Ingestion

The ingestion configuration manages what happens to documents, files, URLs, and their textual content after the data is uploaded to Sintelix.

The Ingestion configuration also assigns other configurations to ingestion processing, including:

Document Processing, which also links to other configurations:
- Dictionaries
- Entity Extraction Scripts
- Document Processing Scripts
PDF Form Extractors (when licensed)
Ontologies, which uses Icon Sets
Classification
Tagging
Structured Classifiers, and
Network Creation.

To configure Ingestion:

Select Configurations > Ingestion
Select the configuration you want to modify.

See Manage Configurations for information on creating, copying, renaming, importing, exporting and deleting configurations.
Complete or modify each section's settings, as described below.
Select the Save button.

Allows you to enable and choose settings for Optical Character Recognition (OCR) Processing to convert images and scanned documents into text.

Configure OCR

You must have Sintelix connected to an OCR server to use this feature.

If Sintelix is connected to:

no OCR server, the OCR options will be greyed out or the Optical Character Recognition Processing section will be unavailable. See Connect OCR.
Sintelix OCR server, all OCR options will be available.
ABBYY FineReader OCR server, only the first three OCR options will be available - the remainder will be greyed out.

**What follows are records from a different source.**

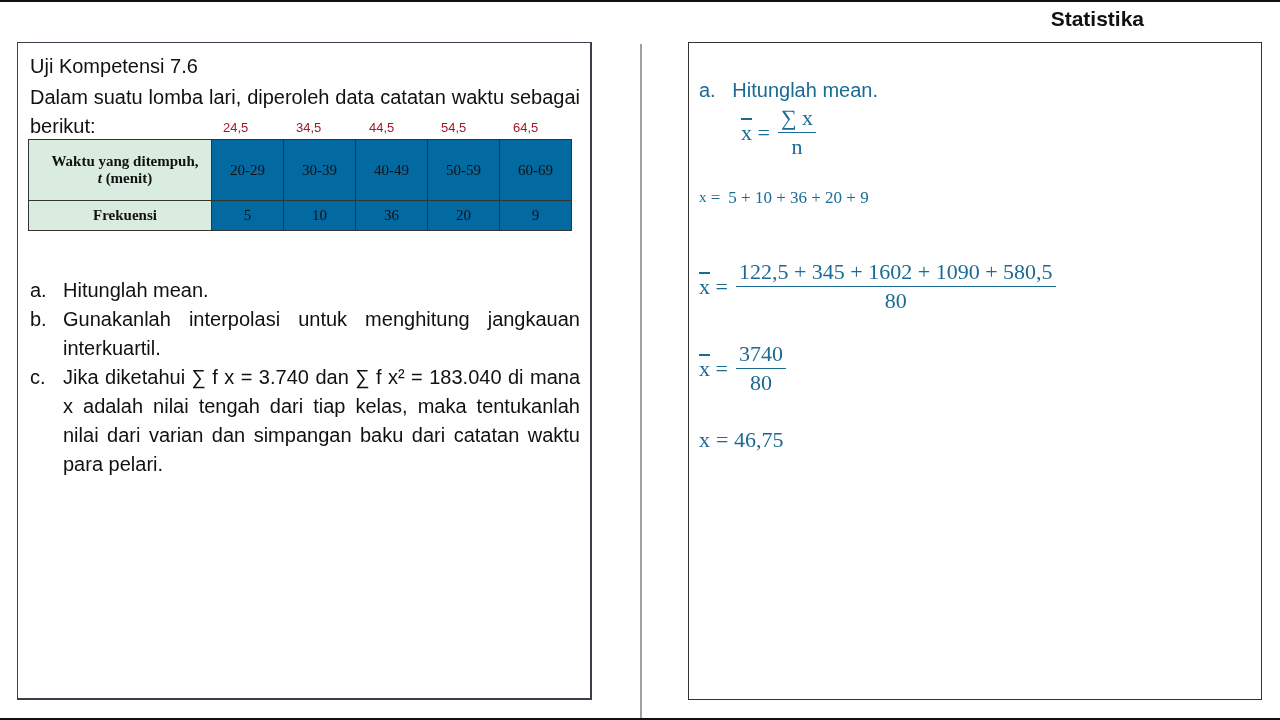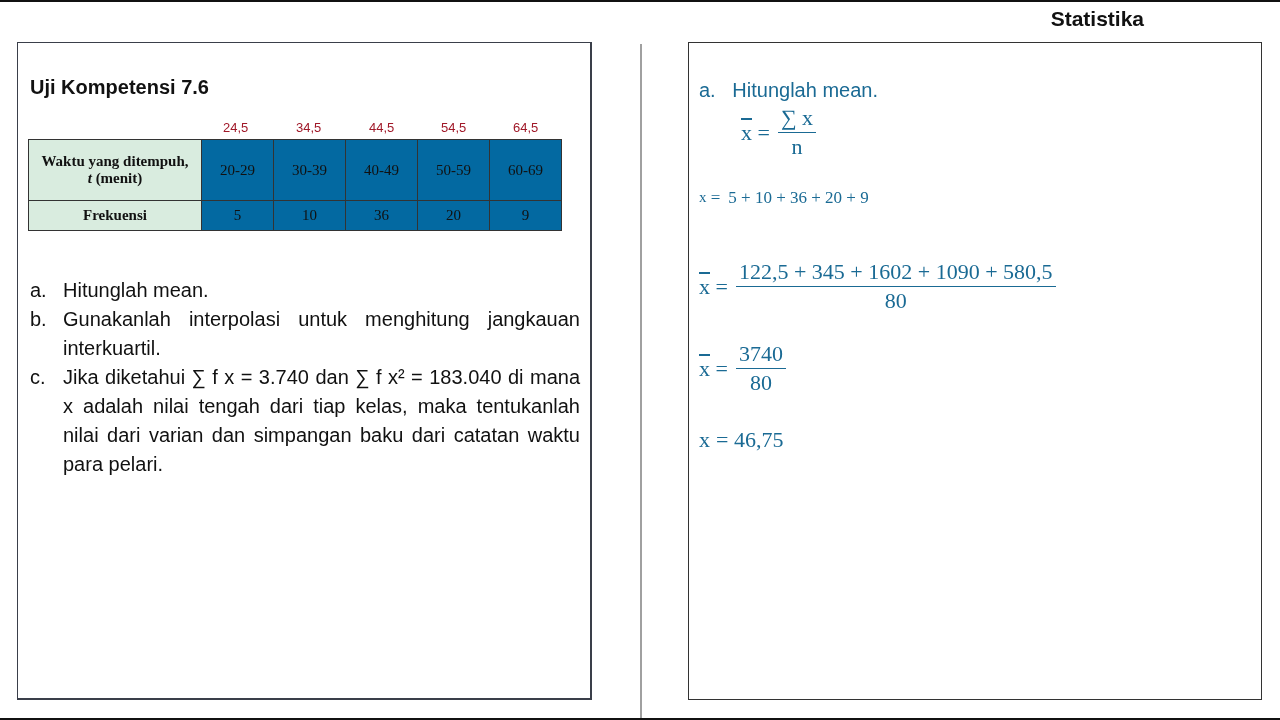--- a/index.html
+++ b/index.html
@@ -11,7 +11,7 @@
     .box { position:absolute; border:1.5px solid #333; box-sizing:border-box; }
     #left-box { left:17px; top:42px; width:575px; height:658px; border-color:#3a3f4a; border-width:1.5px 2px 2px 1.5px; }
     #right-box { left:688px; top:42px; width:574px; height:658px; }
-    .heading { position:absolute; left:12px; top:12px; font-weight:bold; font-size:20px;margin-top:21px; }
+    .heading { position:absolute; left:12px; top:12px; font-weight:normal; font-size:20px; }
     .para { position:absolute; left:12px; top:40px; width:550px; font-size:20px; line-height:29px; text-align:justify; text-align-last:left; }
     .mid { position:absolute; top:77px; font-size:13px; color:#a01828; }
     table.freq { position:absolute; left:10px; top:96px; border-collapse:collapse; font-family:"Liberation Serif", serif; font-size:15px; }

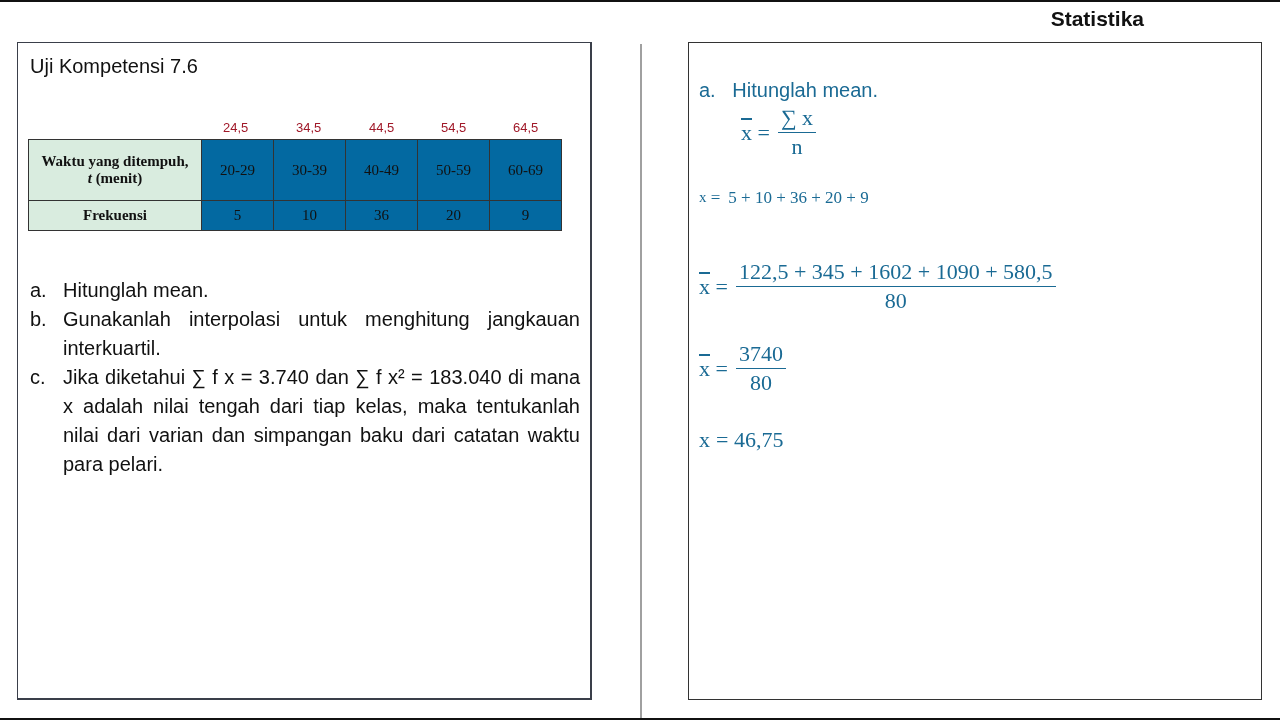--- a/index.html
+++ b/index.html
@@ -41,6 +41,7 @@
 
 <div class="box" id="left-box">
   <div class="heading">Uji Kompetensi 7.6</div>
+  <div class="para">Dalam suatu lomba lari, diperoleh data catatan waktu sebagai berikut:</div>
   <span class="mid" style="left:205px">24,5</span>
   <span class="mid" style="left:278px">34,5</span>
   <span class="mid" style="left:351px">44,5</span>

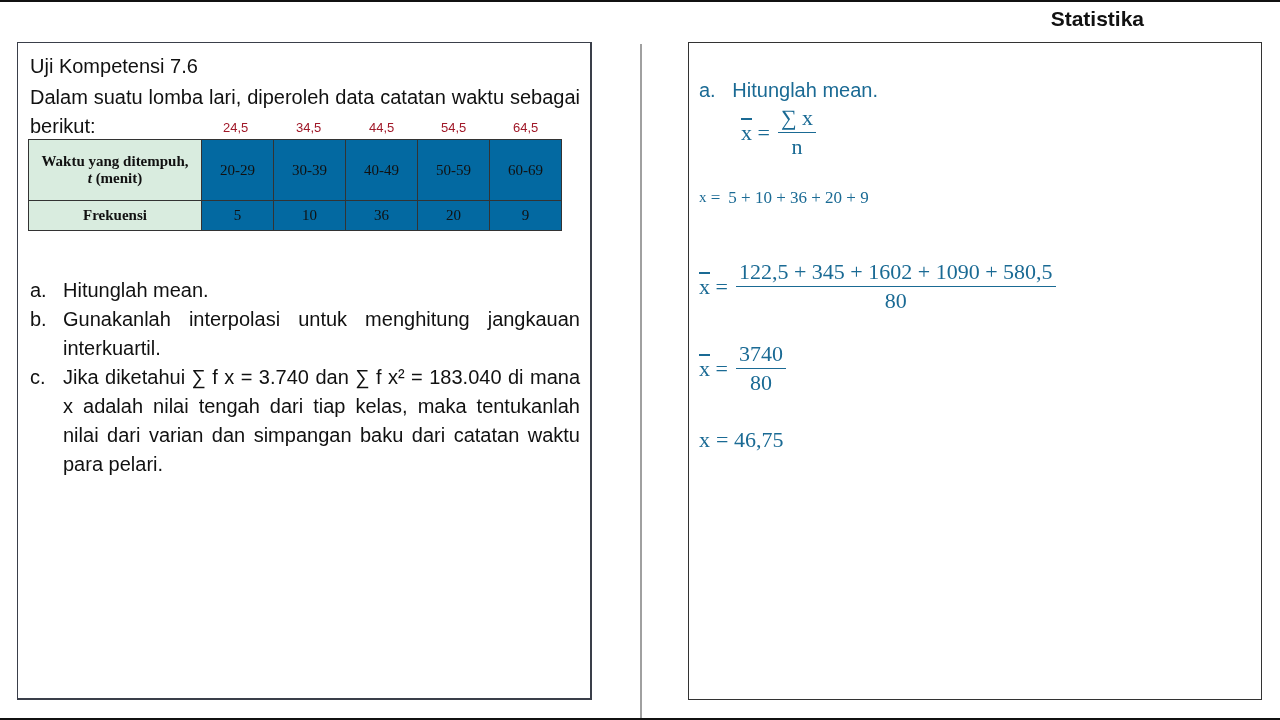--- a/index.html
+++ b/index.html
@@ -16,7 +16,7 @@
     .mid { position:absolute; top:77px; font-size:13px; color:#a01828; }
     table.freq { position:absolute; left:10px; top:96px; border-collapse:collapse; font-family:"Liberation Serif", serif; font-size:15px; }
     table.freq td { border:1.5px solid #333; text-align:center; padding:0; }
-    table.freq td.hdr { background:#d9ecdf; font-weight:bold; width:172px; }
+    table.freq td.hdr { background:#d9ecdf; font-weight:bold; width:172px;padding-left:10px; }
     table.freq tr.r1 td { height:60px; }
     table.freq tr.r2 td { height:29px; }
     table.freq td.val { width:71px; background:#0369a1; }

Enable OCR by choosing one or more of the following options:

Perform OCR processing on PDF files
Perform OCR processing on Images files
Perform OCR processing on images embedded in other documents

Select the required OCR processing options:

Correct page skew	Correct for any rotation that occurred during scanning
Correct page geometry	Correct for any warping or distortion that occurred during scanning
Perform Fast Mode	Choose faster processing
Extract text only	Ignores images or other non-text elements.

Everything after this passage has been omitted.